*Task statement*. Output each entry verbatim. Leave the images out.

Records from a data collection:

++++

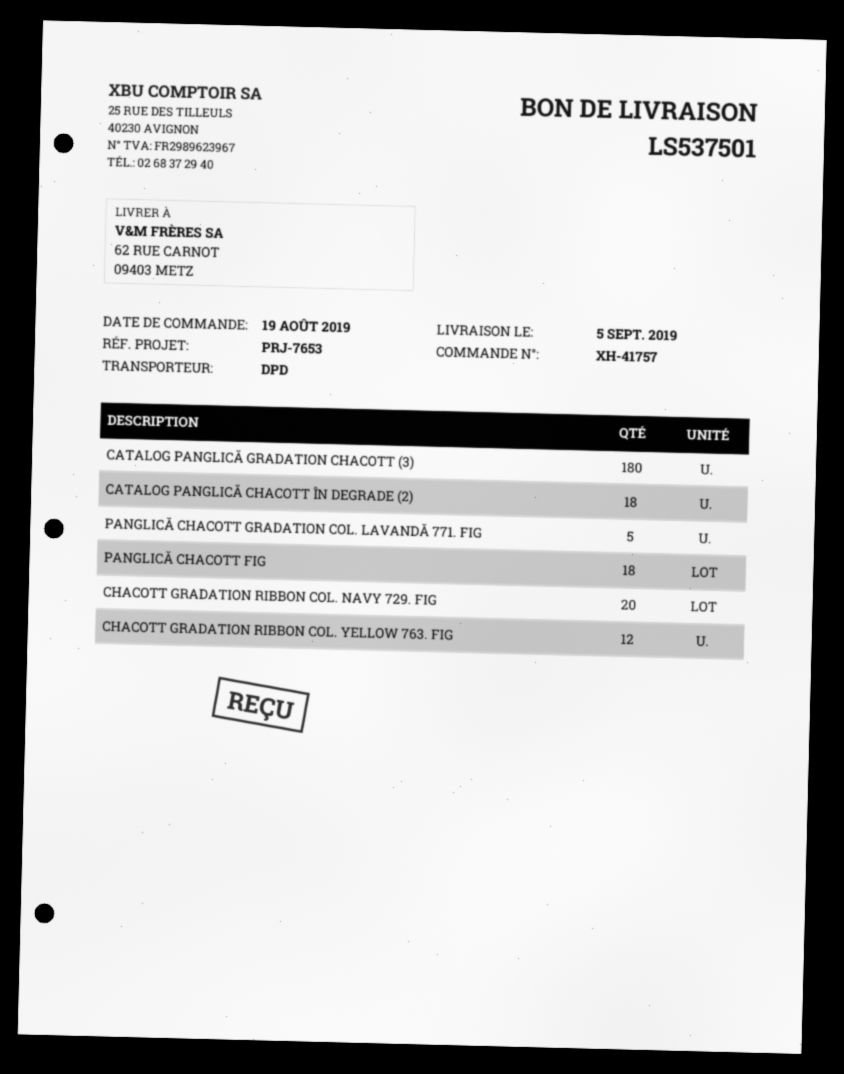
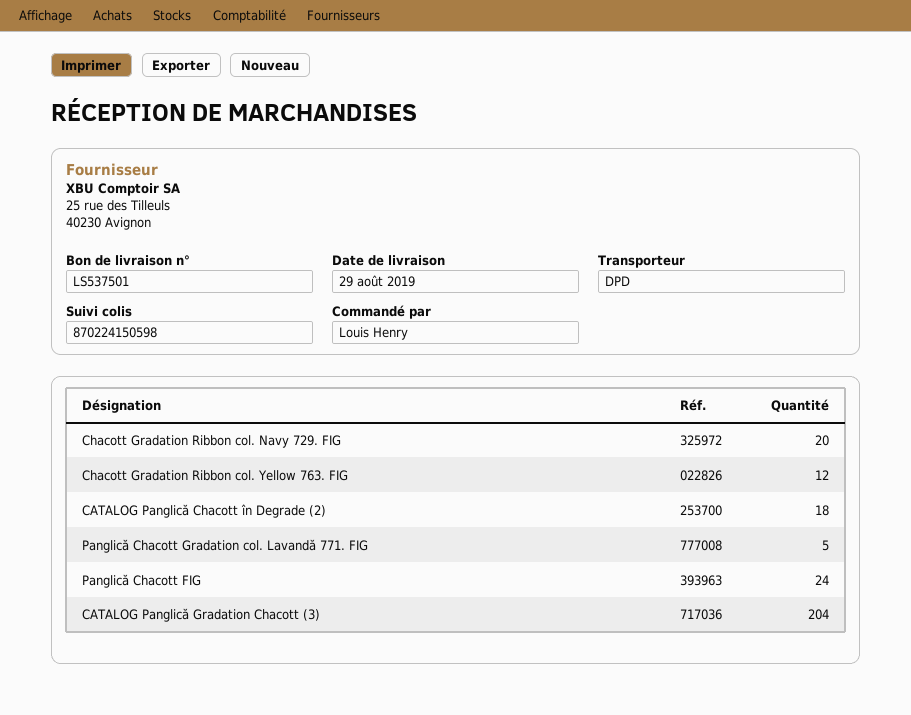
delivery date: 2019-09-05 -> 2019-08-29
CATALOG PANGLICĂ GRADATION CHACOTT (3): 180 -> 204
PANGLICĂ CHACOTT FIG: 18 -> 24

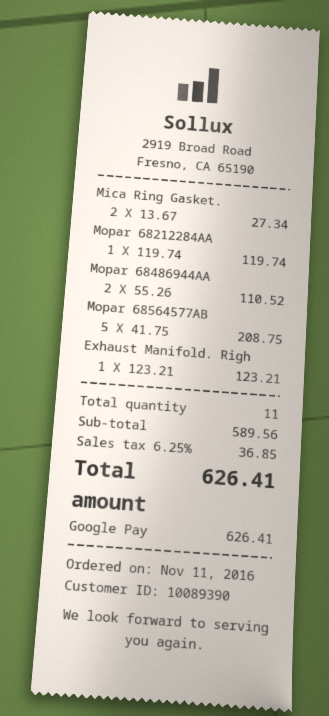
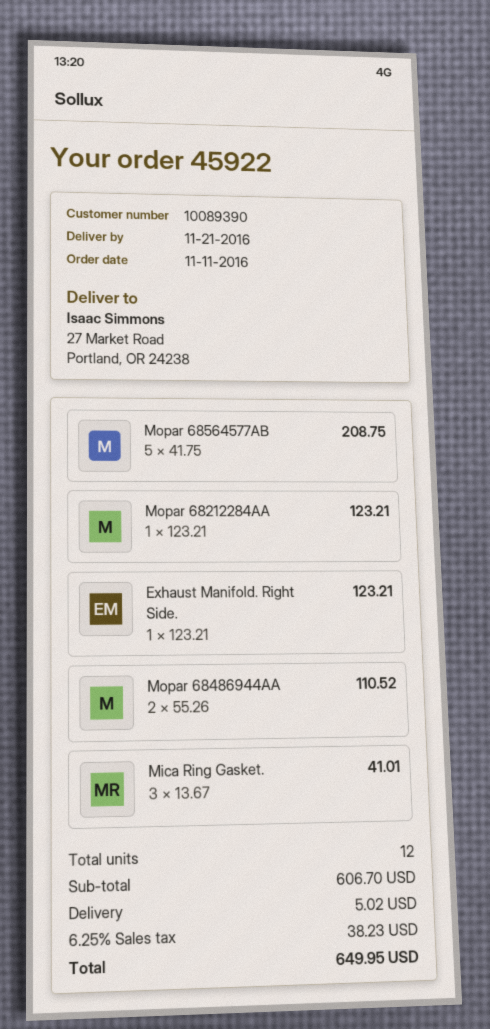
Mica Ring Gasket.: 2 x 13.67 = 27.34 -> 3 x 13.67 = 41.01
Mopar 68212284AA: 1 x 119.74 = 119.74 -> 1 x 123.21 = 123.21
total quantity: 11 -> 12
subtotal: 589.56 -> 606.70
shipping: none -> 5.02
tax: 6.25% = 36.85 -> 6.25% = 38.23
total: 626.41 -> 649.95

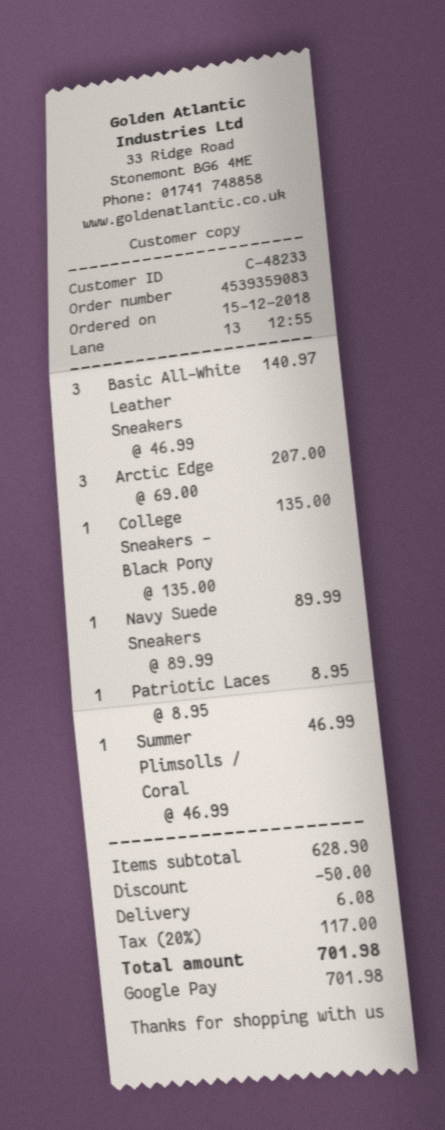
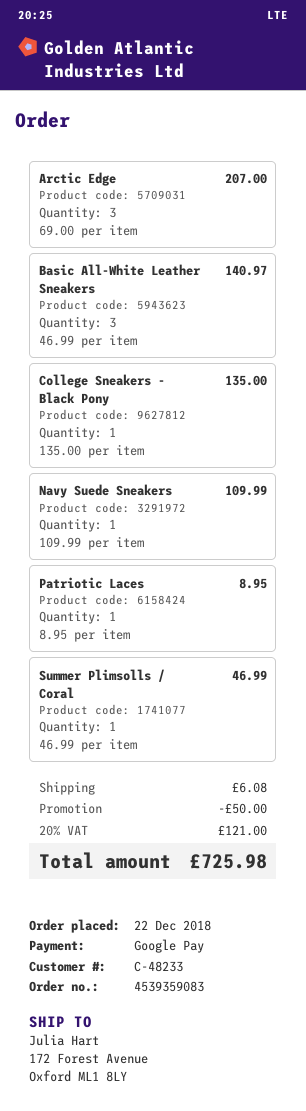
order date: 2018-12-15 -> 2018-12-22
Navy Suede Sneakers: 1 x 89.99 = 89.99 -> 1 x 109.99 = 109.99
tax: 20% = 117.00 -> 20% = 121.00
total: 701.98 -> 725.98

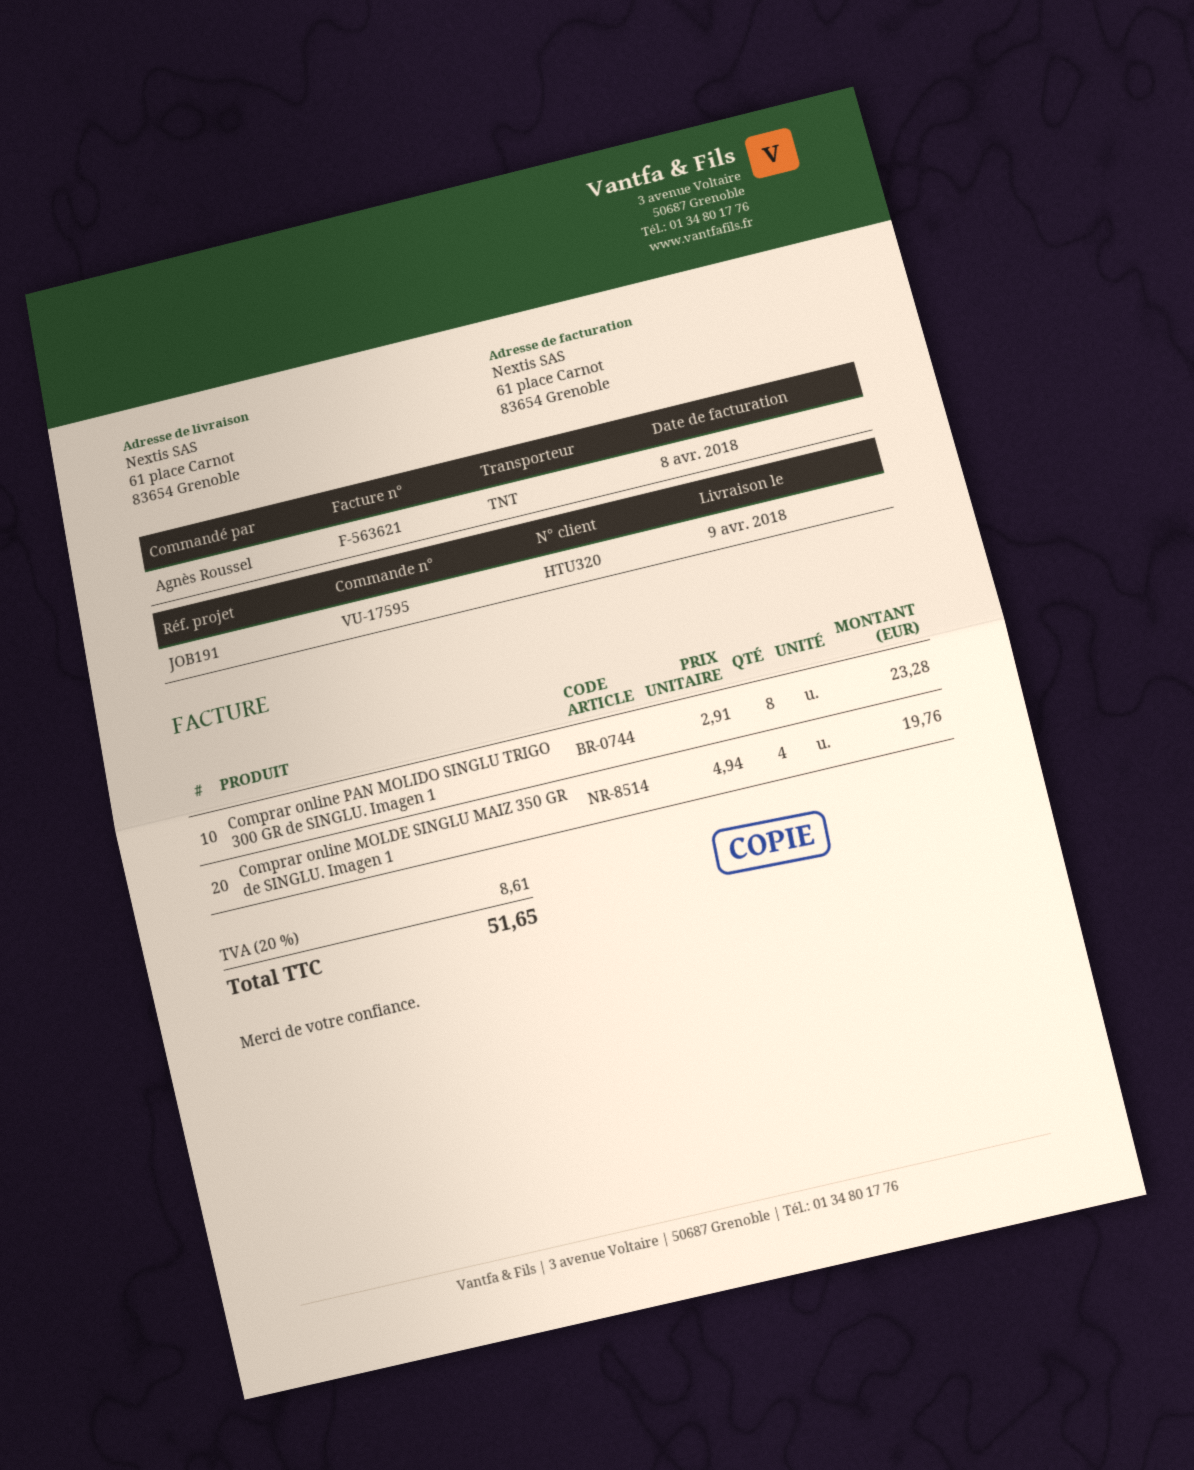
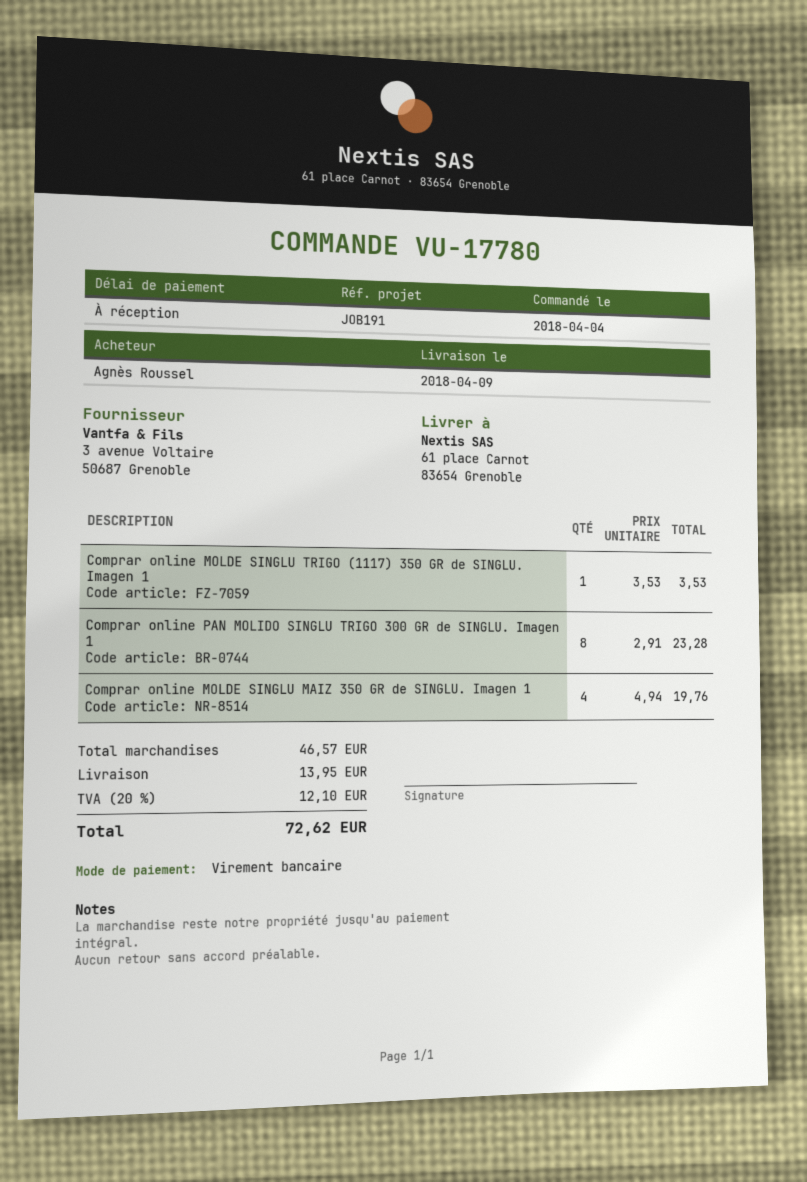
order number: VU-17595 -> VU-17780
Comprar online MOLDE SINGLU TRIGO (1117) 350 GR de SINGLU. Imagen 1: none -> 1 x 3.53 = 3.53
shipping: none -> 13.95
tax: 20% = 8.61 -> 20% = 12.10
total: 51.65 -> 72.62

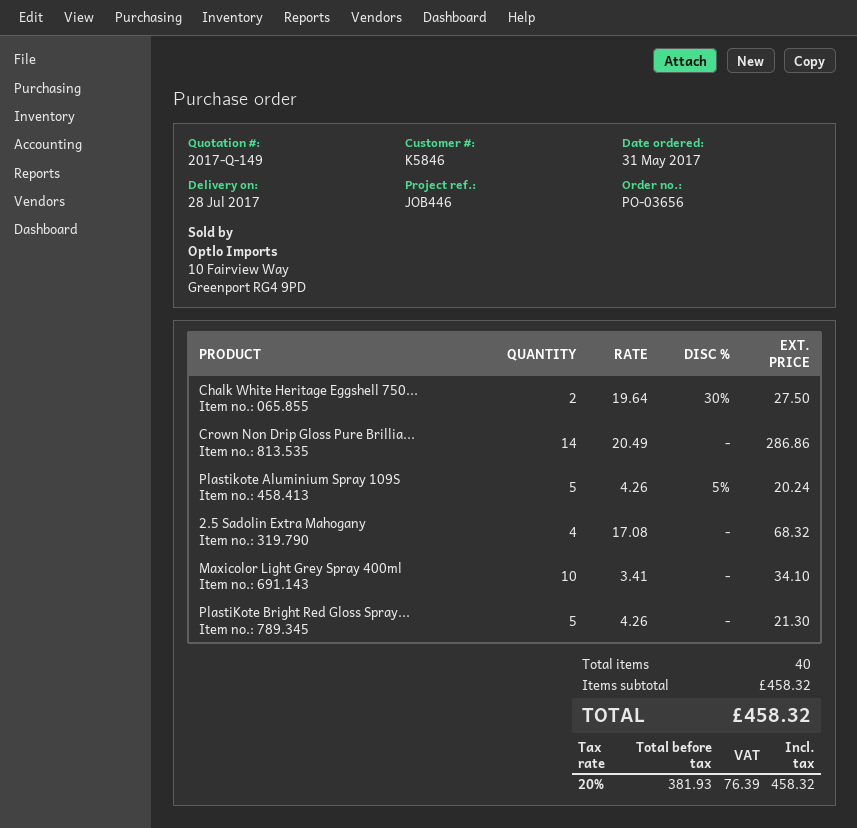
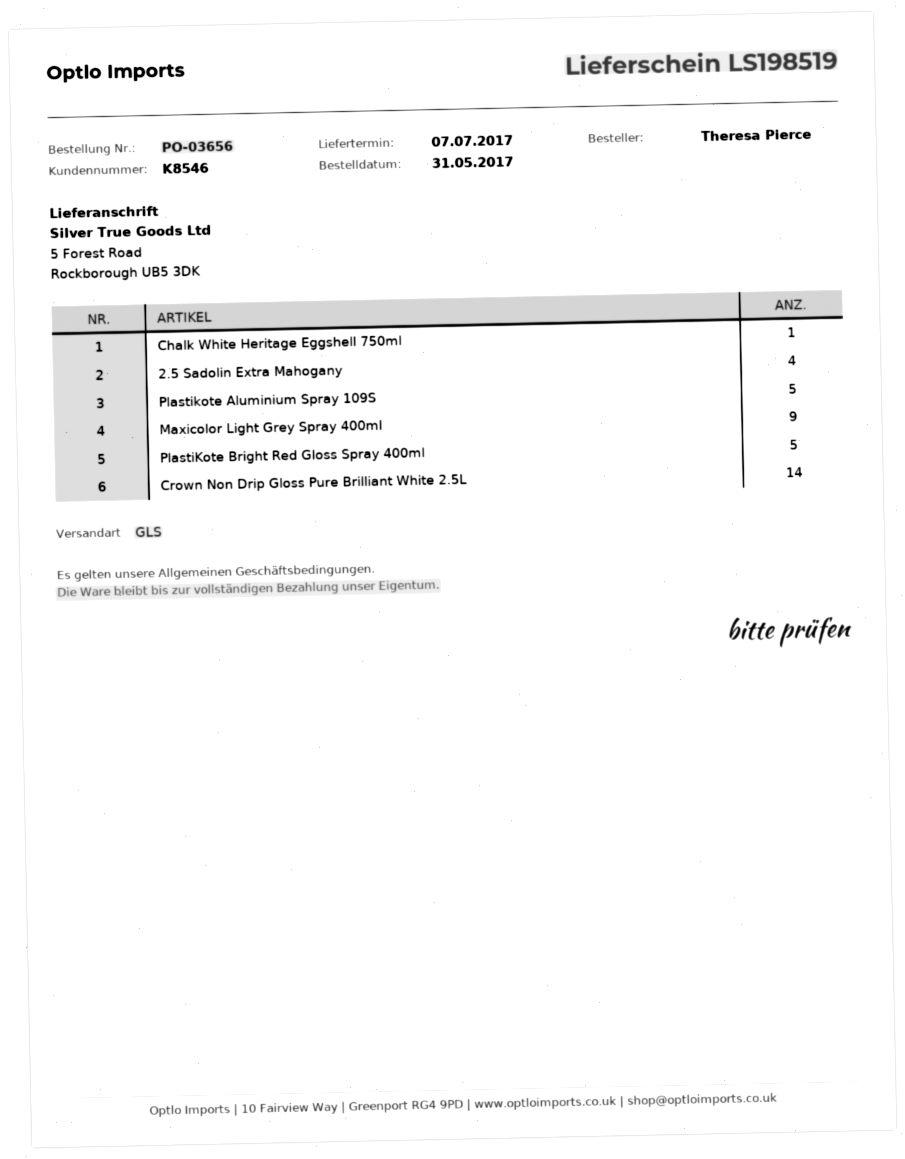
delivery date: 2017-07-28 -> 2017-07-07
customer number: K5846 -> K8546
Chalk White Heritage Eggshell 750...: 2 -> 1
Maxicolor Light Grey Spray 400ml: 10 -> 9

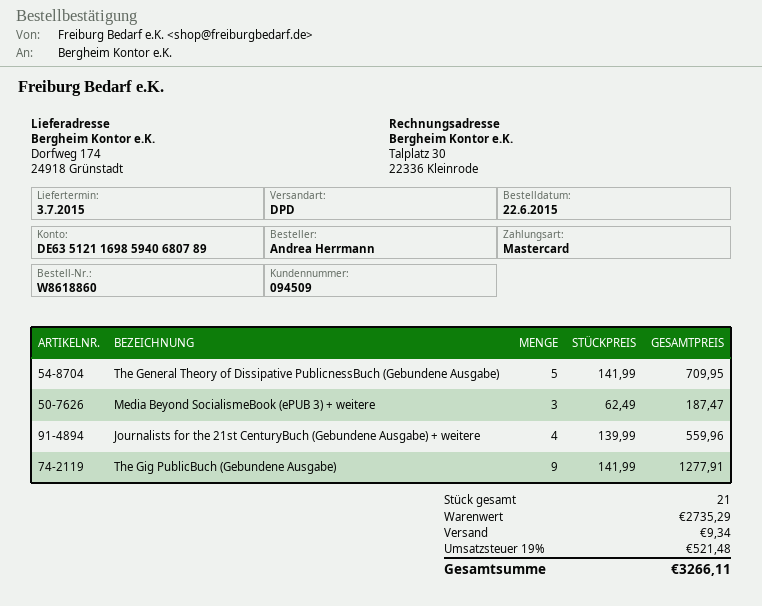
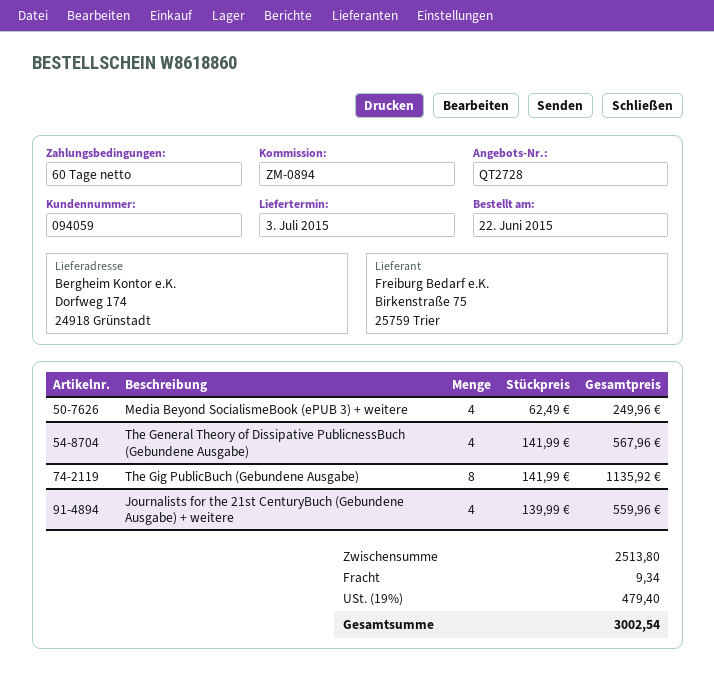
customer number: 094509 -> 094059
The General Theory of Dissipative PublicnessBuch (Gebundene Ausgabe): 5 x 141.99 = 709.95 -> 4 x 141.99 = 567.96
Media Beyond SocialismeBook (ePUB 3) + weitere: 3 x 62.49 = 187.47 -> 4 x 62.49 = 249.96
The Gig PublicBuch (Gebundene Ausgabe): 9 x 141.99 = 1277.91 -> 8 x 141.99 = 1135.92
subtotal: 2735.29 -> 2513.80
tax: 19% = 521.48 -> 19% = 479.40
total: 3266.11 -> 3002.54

++++

*Solution for this task*.
delivery date: 2019-09-05 -> 2019-08-29
CATALOG PANGLICĂ GRADATION CHACOTT (3): 180 -> 204
PANGLICĂ CHACOTT FIG: 18 -> 24

Mica Ring Gasket.: 2 x 13.67 = 27.34 -> 3 x 13.67 = 41.01
Mopar 68212284AA: 1 x 119.74 = 119.74 -> 1 x 123.21 = 123.21
total quantity: 11 -> 12
subtotal: 589.56 -> 606.70
shipping: none -> 5.02
tax: 6.25% = 36.85 -> 6.25% = 38.23
total: 626.41 -> 649.95

order date: 2018-12-15 -> 2018-12-22
Navy Suede Sneakers: 1 x 89.99 = 89.99 -> 1 x 109.99 = 109.99
tax: 20% = 117.00 -> 20% = 121.00
total: 701.98 -> 725.98

order number: VU-17595 -> VU-17780
Comprar online MOLDE SINGLU TRIGO (1117) 350 GR de SINGLU. Imagen 1: none -> 1 x 3.53 = 3.53
shipping: none -> 13.95
tax: 20% = 8.61 -> 20% = 12.10
total: 51.65 -> 72.62

delivery date: 2017-07-28 -> 2017-07-07
customer number: K5846 -> K8546
Chalk White Heritage Eggshell 750...: 2 -> 1
Maxicolor Light Grey Spray 400ml: 10 -> 9

customer number: 094509 -> 094059
The General Theory of Dissipative PublicnessBuch (Gebundene Ausgabe): 5 x 141.99 = 709.95 -> 4 x 141.99 = 567.96
Media Beyond SocialismeBook (ePUB 3) + weitere: 3 x 62.49 = 187.47 -> 4 x 62.49 = 249.96
The Gig PublicBuch (Gebundene Ausgabe): 9 x 141.99 = 1277.91 -> 8 x 141.99 = 1135.92
subtotal: 2735.29 -> 2513.80
tax: 19% = 521.48 -> 19% = 479.40
total: 3266.11 -> 3002.54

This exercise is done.